→ **Problem statement**:
Look below for the line that contains "18 of Program.cs", then copy it and each following line exactly, through and including the line that contains "16 zawiera zwrócone dane w zleconym formacie.".

→ **Data**:
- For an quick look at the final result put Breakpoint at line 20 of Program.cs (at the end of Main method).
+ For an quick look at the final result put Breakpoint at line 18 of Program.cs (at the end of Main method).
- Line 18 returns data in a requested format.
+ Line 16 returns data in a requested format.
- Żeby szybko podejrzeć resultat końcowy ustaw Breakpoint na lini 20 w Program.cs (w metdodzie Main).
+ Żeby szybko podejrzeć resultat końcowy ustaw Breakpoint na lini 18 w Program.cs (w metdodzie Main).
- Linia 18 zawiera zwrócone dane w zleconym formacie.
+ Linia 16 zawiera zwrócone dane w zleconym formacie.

...

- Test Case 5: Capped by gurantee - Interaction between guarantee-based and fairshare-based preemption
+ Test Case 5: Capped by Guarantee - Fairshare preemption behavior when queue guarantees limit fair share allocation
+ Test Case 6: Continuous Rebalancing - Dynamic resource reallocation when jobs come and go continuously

---

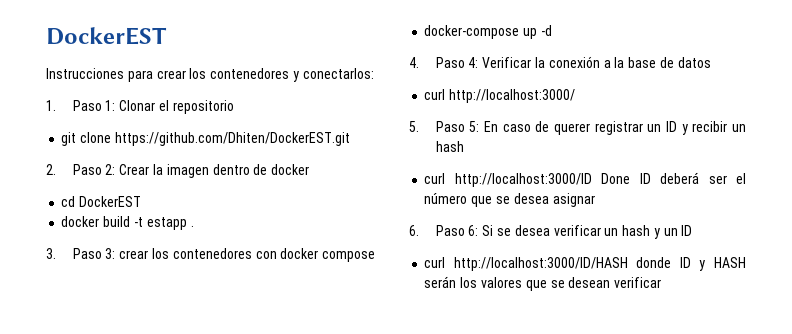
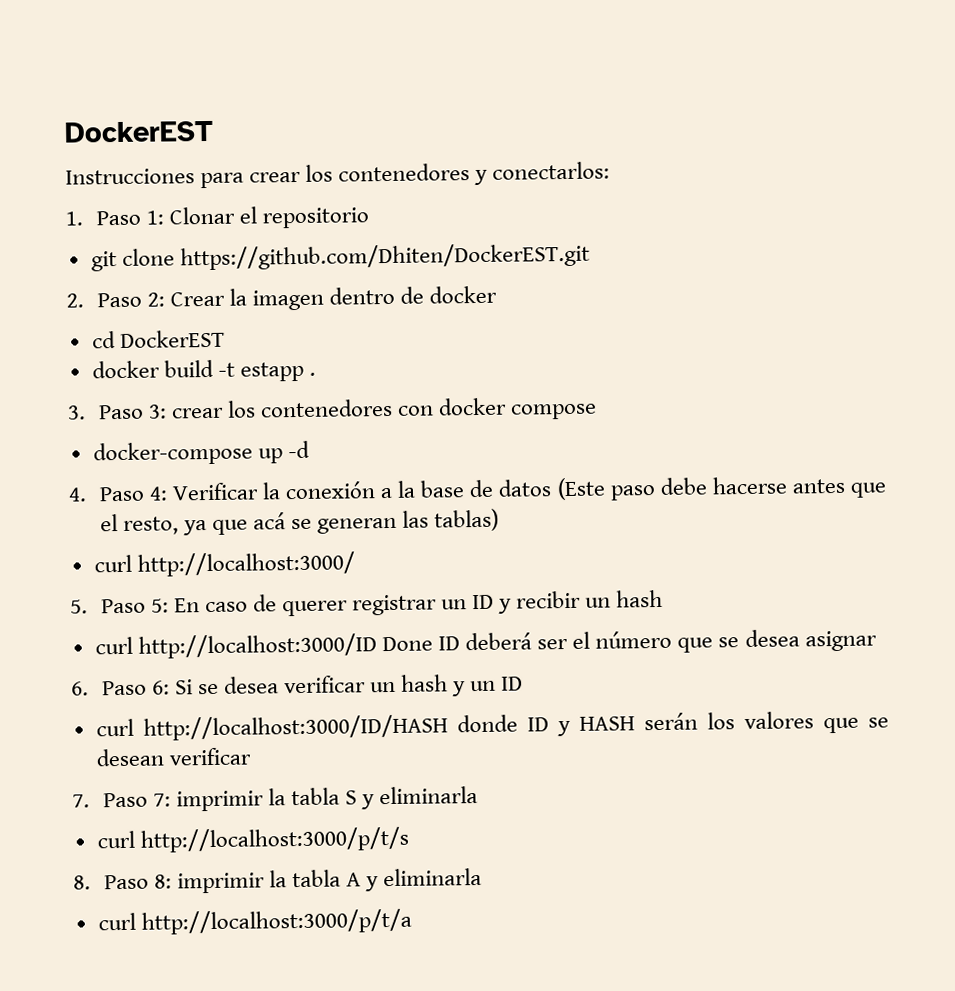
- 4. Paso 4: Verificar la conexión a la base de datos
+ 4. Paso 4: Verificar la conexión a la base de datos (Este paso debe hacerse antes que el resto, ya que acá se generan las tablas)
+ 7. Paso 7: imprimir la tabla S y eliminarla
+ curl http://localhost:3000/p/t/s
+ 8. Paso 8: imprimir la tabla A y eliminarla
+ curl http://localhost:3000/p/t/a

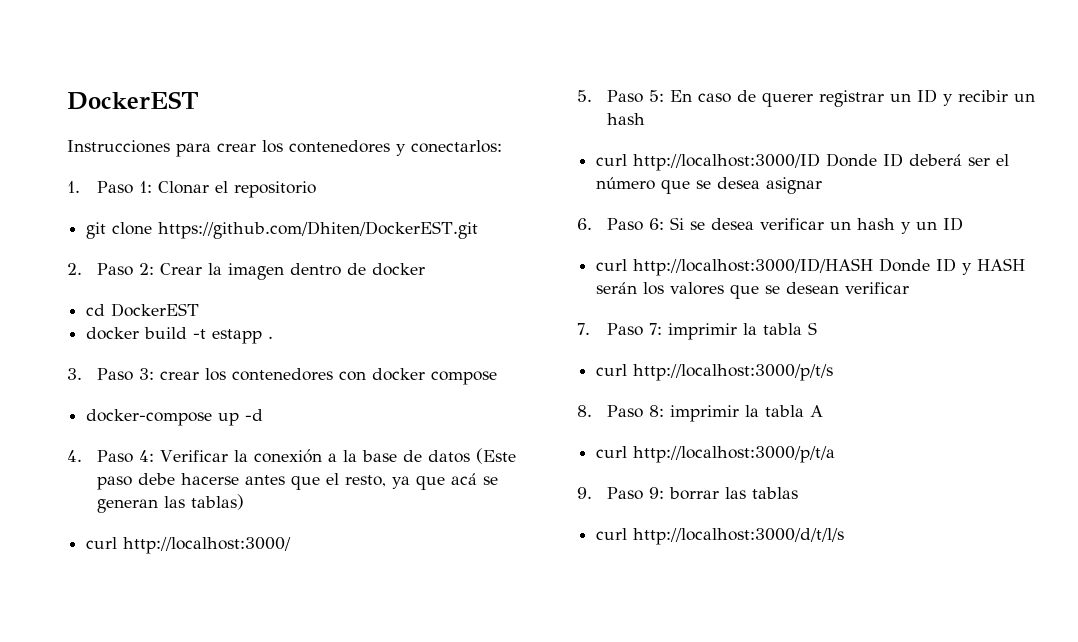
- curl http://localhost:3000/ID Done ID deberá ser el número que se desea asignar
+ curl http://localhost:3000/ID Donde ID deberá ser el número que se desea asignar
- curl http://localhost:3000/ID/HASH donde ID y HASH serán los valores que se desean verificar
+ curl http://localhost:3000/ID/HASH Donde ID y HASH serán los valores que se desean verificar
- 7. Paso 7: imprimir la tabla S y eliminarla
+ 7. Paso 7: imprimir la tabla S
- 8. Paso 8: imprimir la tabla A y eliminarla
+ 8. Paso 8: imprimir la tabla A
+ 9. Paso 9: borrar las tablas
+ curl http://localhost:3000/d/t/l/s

→ **Result**:
+ For an quick look at the final result put Breakpoint at line 18 of Program.cs (at the end of Main method).
- Line 18 returns data in a requested format.
+ Line 16 returns data in a requested format.
- Żeby szybko podejrzeć resultat końcowy ustaw Breakpoint na lini 20 w Program.cs (w metdodzie Main).
+ Żeby szybko podejrzeć resultat końcowy ustaw Breakpoint na lini 18 w Program.cs (w metdodzie Main).
- Linia 18 zawiera zwrócone dane w zleconym formacie.
+ Linia 16 zawiera zwrócone dane w zleconym formacie.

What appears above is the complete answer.